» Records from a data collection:
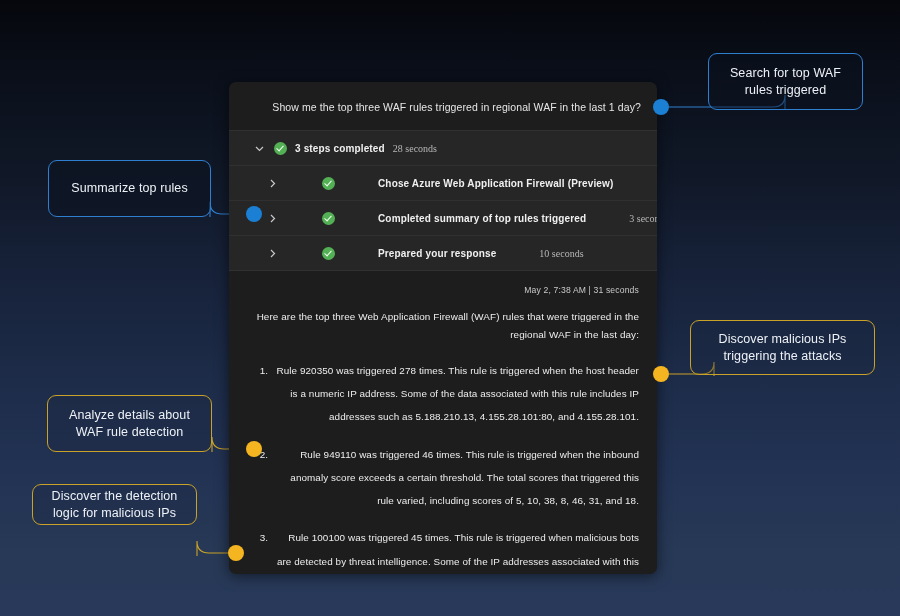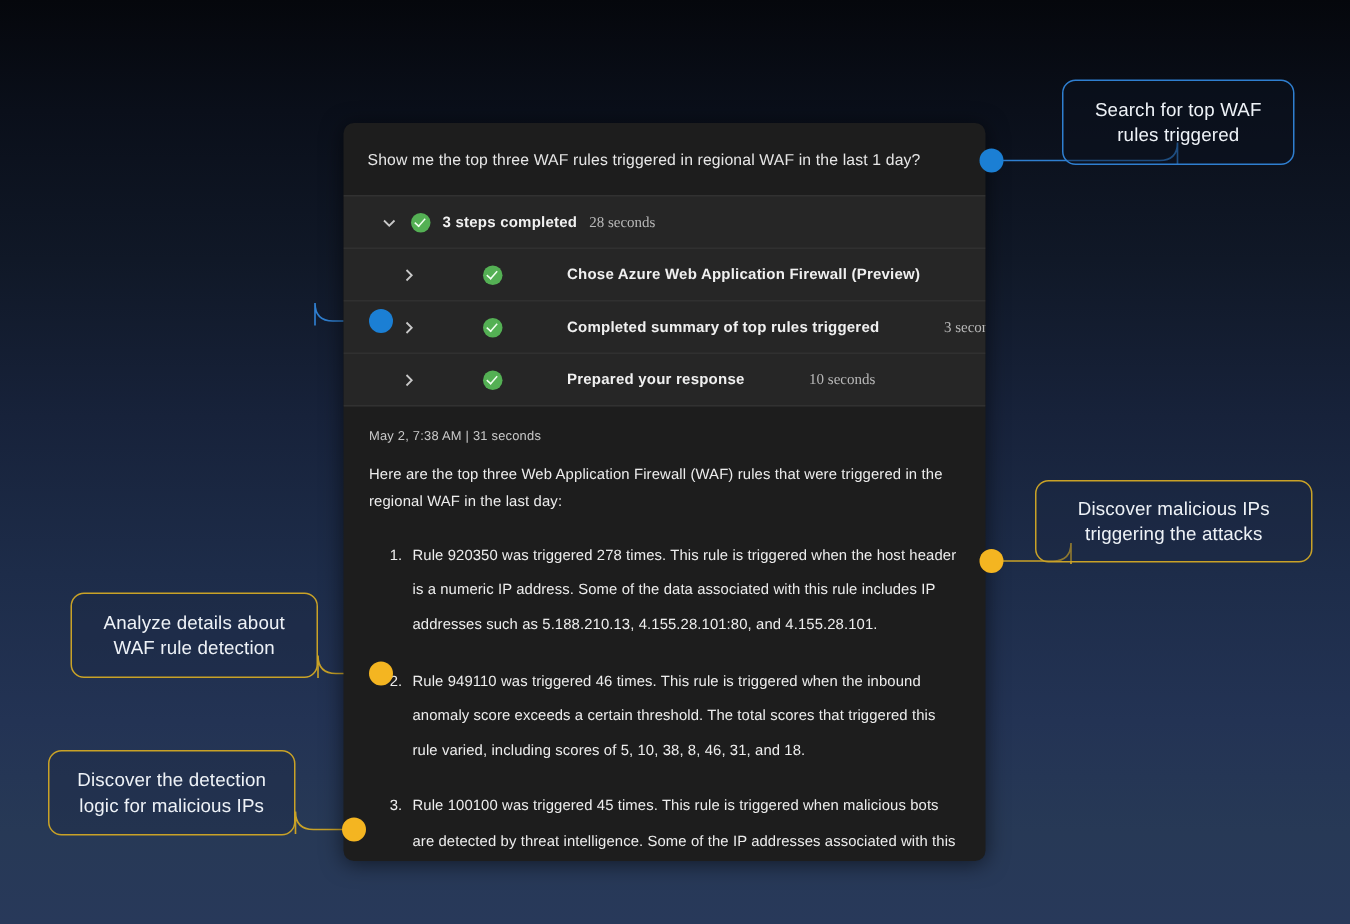--- a/index.html
+++ b/index.html
@@ -42,20 +42,21 @@
   #panel {
     position: absolute;
     left: 229px;
     top: 82px;
     width: 428px;
     height: 492px;
     background: #1d1d1d;
     border-radius: 7px;
     overflow: hidden;
     box-shadow: 0 2px 14px rgba(0,0,0,0.55);
+    text-align: right;
   }
 
   .prompt-row {
     padding: 18px 16px 16px 16px;
     color: #e6e6e6;
     font-size: 10.5px;
     line-height: 1.35;
     letter-spacing: .1px;
   }
 
@@ -174,21 +175,21 @@
     border: 1px solid #2f7fd0;
     background: rgba(10,18,32,0.45);
   }
   .callout.gold {
     border: 1px solid #c9a227;
     background: rgba(28,40,66,0.35);
   }
 
   #co-summarize   { left: 48px;  top: 160px; width: 163px; height: 57px; }
   #co-analyze     { left: 47px;  top: 395px; width: 165px; height: 57px; }
-  #co-logic       { left: 32px;  top: 500px; width: 165px; height: 57px; }
+  #co-logic       { left: 32px;  top: 484px; width: 165px; height: 41px; }
   #co-search      { left: 708px; top: 53px;  width: 155px; height: 57px; }
   #co-malicious   { left: 690px; top: 320px; width: 185px; height: 55px; }
 
   
   .dot {
     position: absolute;
     border-radius: 50%;
   }
   .dot.blue { background: #1b7fd4; }
   .dot.gold { background: #f4b521; }
@@ -268,20 +269,21 @@
       <p class="lead">Here are the top three Web Application Firewall (WAF) rules that were triggered in the regional WAF in the last day:</p>
       <ol class="rules">
         <li>Rule 920350 was triggered 278 times. This rule is triggered when the host header is a numeric IP address. Some of the data associated with this rule includes IP addresses such as 5.188.210.13, 4.155.28.101:80, and 4.155.28.101.</li>
         <li>Rule 949110 was triggered 46 times. This rule is triggered when the inbound anomaly score exceeds a certain threshold. The total scores that triggered this rule varied, including scores of 5, 10, 38, 8, 46, 31, and 18.</li>
         <li>Rule 100100 was triggered 45 times. This rule is triggered when malicious bots are detected by threat intelligence. Some of the IP addresses associated with this rule include 45.95.146.29, 195.1.144.109, 157.230.45.135, and 104.199.68.30.</li>
       </ol>
     </div>
 
   </div>
 
+  <div id="co-summarize" class="callout blue">Summarize top rules</div>
 
   <div id="co-analyze" class="callout gold">Analyze details about WAF rule detection</div>
 
   <div id="co-logic" class="callout gold">Discover the detection logic for malicious IPs</div>
 
   <div id="co-search" class="callout blue">Search for top WAF rules triggered</div>
 
   <div id="co-malicious" class="callout gold">Discover malicious IPs triggering the attacks</div>
 
   <div class="dot blue" style="left:653px; top:99px; width:16px; height:16px;"></div>

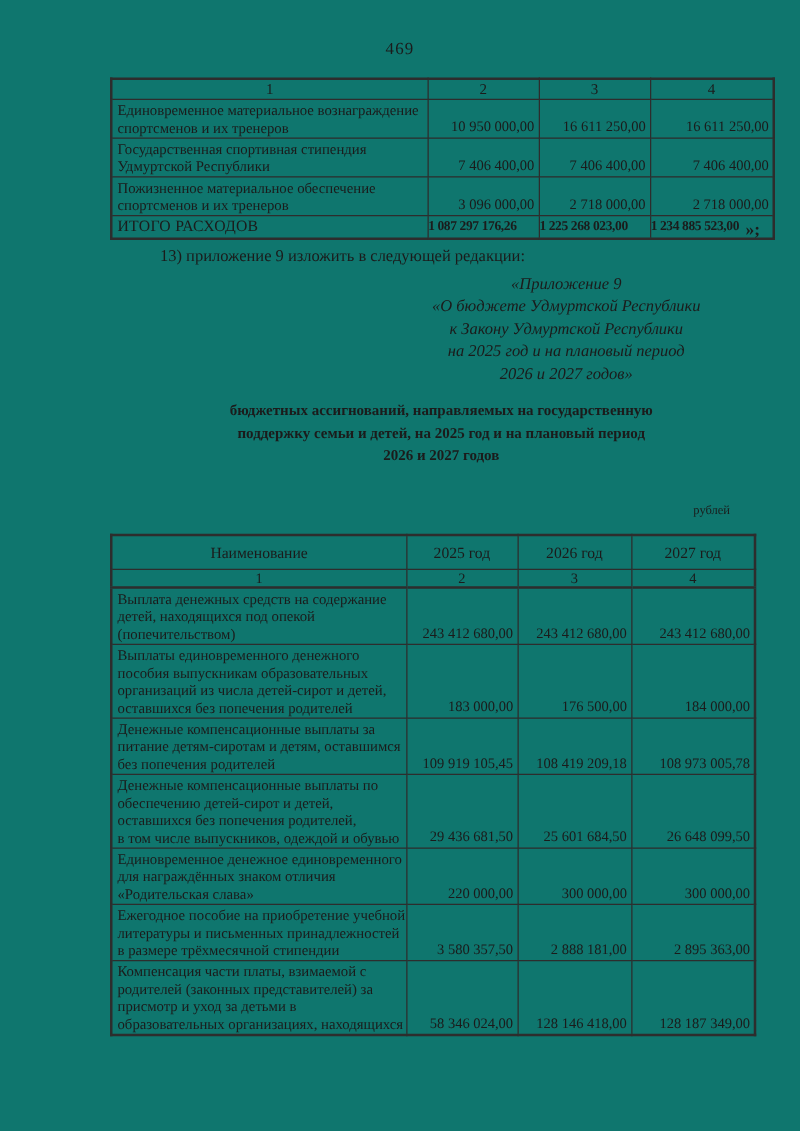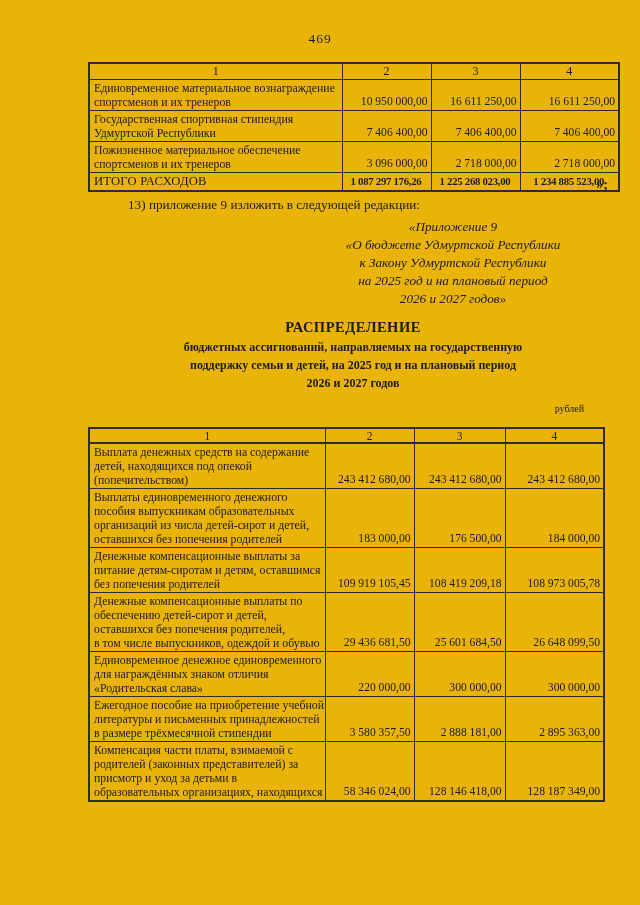--- a/index.html
+++ b/index.html
@@ -1,17 +1,17 @@
 <!DOCTYPE html>
 <html lang="ru"><head>
 <meta charset="utf-8">
 <style>
   html,body{margin:0;padding:0;background:#e8e8e8;}
   .page{
-    position:relative;width:640px;height:905px;background:#eab308;
+    position:relative;width:640px;height:905px;background:#0f766e;
     font-family:"Liberation Serif","DejaVu Serif",serif;color:#1b1b1b;
     margin:0 auto;overflow:hidden;
   }
   .pageno{position:absolute;top:31px;left:0;width:100%;text-align:center;
     font-size:13.5px;letter-spacing:1px;}
   
   table{border-collapse:collapse;table-layout:fixed;}
   .doc-table{border:2px solid #2d2d2d;}
   .doc-table td,.doc-table th{border:1px solid #2d2d2d;}
   .t1{position:absolute;left:88px;top:62px;width:530px;}
@@ -19,21 +19,21 @@
   th.colnum{font-weight:normal;text-align:center;font-size:12px;height:15px;padding:0;}
   .t2 .colnum-row th{border-bottom:2px solid #2d2d2d;height:13px;font-size:11.5px;}
   .t2 .head-row th{font-weight:normal;font-size:12.5px;height:26px;text-align:center;padding:0;}
   td.name{white-space:pre;font-size:11.8px;line-height:14px;
     padding:1px 0 1px 4px;vertical-align:top;overflow:visible;}
   td.money{text-align:right;vertical-align:bottom;font-size:11.6px;
     padding:0 3px 2px 0;white-space:nowrap;}
   td.total-label{font-weight:normal;font-size:12.6px;padding:1px 0 1px 4px;
     vertical-align:middle;letter-spacing:.2px;}
   td.total-money{font-weight:bold;font-size:10.8px;letter-spacing:-0.3px;
-    text-align:center;vertical-align:middle;padding:0 1px 1px 0;white-space:nowrap;}
+    text-align:left;vertical-align:middle;padding:0 1px 1px 0;white-space:nowrap;}
   
   .closing-mark{position:absolute;top:177px;left:520px;width:88px;
     text-align:right;font-size:14px;font-weight:bold;}
   .item13{position:absolute;left:128px;top:197px;font-size:13.2px;}
   .appendix-ref{position:absolute;left:288px;top:218px;width:330px;
     text-align:center;font-size:13.2px;line-height:18px;}
   .appendix-ref div{white-space:pre;font-style:italic;}
   .dist-title{position:absolute;left:88px;top:319px;width:530px;
     text-align:center;font-weight:bold;}
   .dist-title .l1{font-size:14.5px;letter-spacing:.5px;margin-bottom:2px;}
@@ -99,38 +99,43 @@
 
   <div class="appendix-ref">
     <div>«Приложение 9</div>
     <div>«О бюджете Удмуртской Республики</div>
     <div>к Закону Удмуртской Республики</div>
     <div>на 2025 год и на плановый период</div>
     <div>2026 и 2027 годов»</div>
   </div>
 
   <div class="dist-title">
-    <div class="l1">РАСПРЕДЕЛЕНИЕ</div>
     <div class="rest">бюджетных ассигнований, направляемых на государственную
 поддержку семьи и детей, на 2025 год и на плановый период
 2026 и 2027 годов</div>
   </div>
 
   <div class="units-note">
     <span>рублей</span>
   </div>
 
   <table class="t2 doc-table">
     <colgroup>
       <col style="width:236px">
         <col style="width:89px">
         <col style="width:91px">
         <col style="width:99px">
     </colgroup>
     <tbody>
+        <tr class="head-row">
+      <th>Наименование</th>
+      <th>2025 год</th>
+      <th>2026 год</th>
+      <th>2027 год</th>
+    </tr>
     <tr class="colnum-row">
       <th class="colnum">1</th>
       <th class="colnum">2</th>
       <th class="colnum">3</th>
       <th class="colnum">4</th>
     </tr>
     <tr>
       <td class="name">Выплата денежных средств на содержание
 детей, находящихся под опекой
 (попечительством)</td>

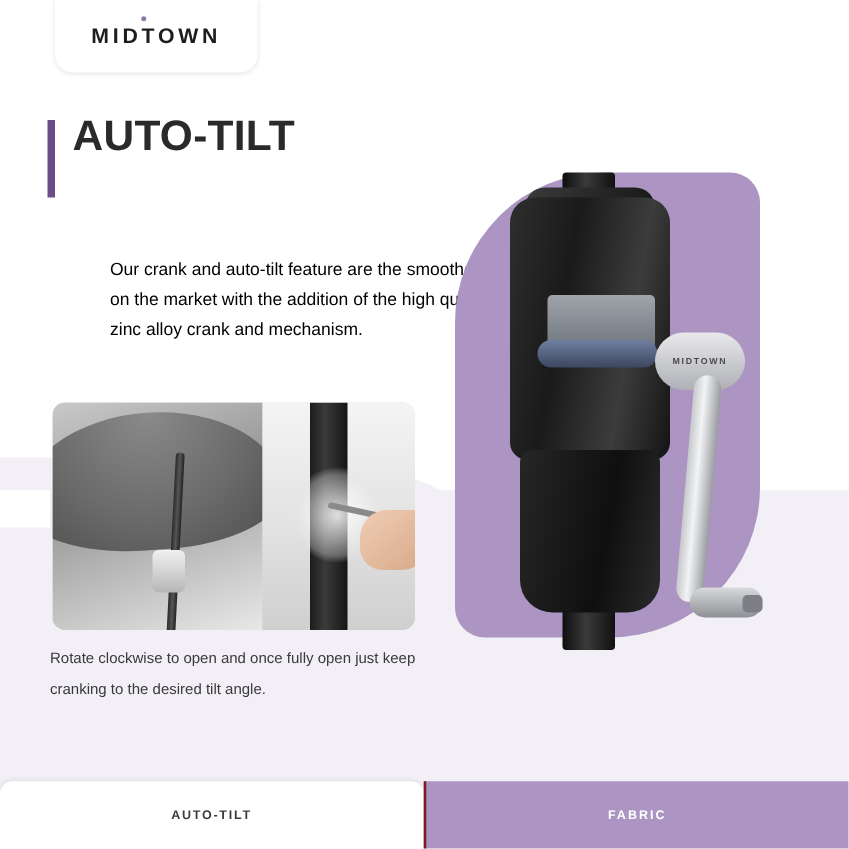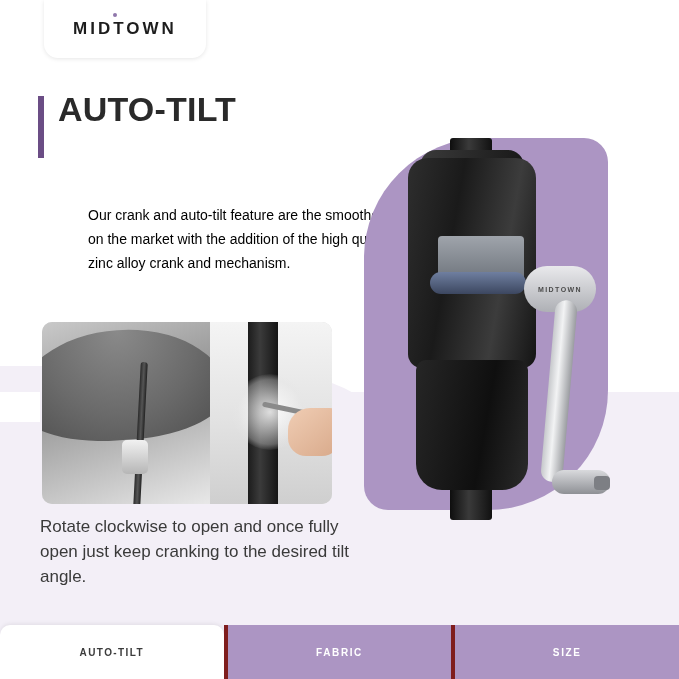--- a/index.html
+++ b/index.html
@@ -196,21 +196,21 @@
     background: linear-gradient(140deg,#f0cdb4,#d8a98a);
     border-radius: 22px 10px 18px 18px;
   }
 
   
   .para2 {
     position: absolute;
     left: 40px;
     top: 514px;
     width: 330px;
-    font-size: 17px;
+    font-size: 12px;
     line-height: 25px;
     color: #3a3a3a;
     font-family: "Liberation Sans", sans-serif;
   }
 
   
   .hero {
     position: absolute;
     left: 364px;
     top: 138px;
@@ -333,21 +333,21 @@
   .tab {
     flex: 1;
     background: #ac95c3;
     color: #ffffff;
     font-size: 10px;
     font-weight: 700;
     letter-spacing: 1.6px;
     display: flex;
     align-items: center;
     justify-content: center;
-    border-left: 4px solid #7f1d1d;
+    border-left: 2px solid #7f1d1d;
   }
   .tab.active {
     background: #ffffff;
     color: #3b3b3b;
     border-left: none;
     border-top-left-radius: 10px;
     border-top-right-radius: 10px;
     box-shadow: 0 -1px 4px rgba(0,0,0,0.08);
     letter-spacing: 1.4px;
   }
@@ -405,18 +405,15 @@
   <div class="hero-crank-handle"></div>
   <div class="hero-crank-cap"></div>
 
   <div class="tabs">
     <div class="tab active">
       <span>AUTO-TILT</span>
     </div>
     <div class="tab">
       <span>FABRIC</span>
     </div>
-    <div class="tab">
-      <span>SIZE</span>
-    </div>
   </div>
 
 </div>
 
 </body></html>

» WORK INSTRUCTIONS: Take the lines above from the top of the records through the one with "box-shadow: 0 2px 14px rgba(0,0,0,0.55);" and repeat them exactly, without any pictures.

» FINISHED EXERCISE:
--- a/index.html
+++ b/index.html
@@ -42,20 +42,21 @@
   #panel {
     position: absolute;
     left: 229px;
     top: 82px;
     width: 428px;
     height: 492px;
     background: #1d1d1d;
     border-radius: 7px;
     overflow: hidden;
     box-shadow: 0 2px 14px rgba(0,0,0,0.55);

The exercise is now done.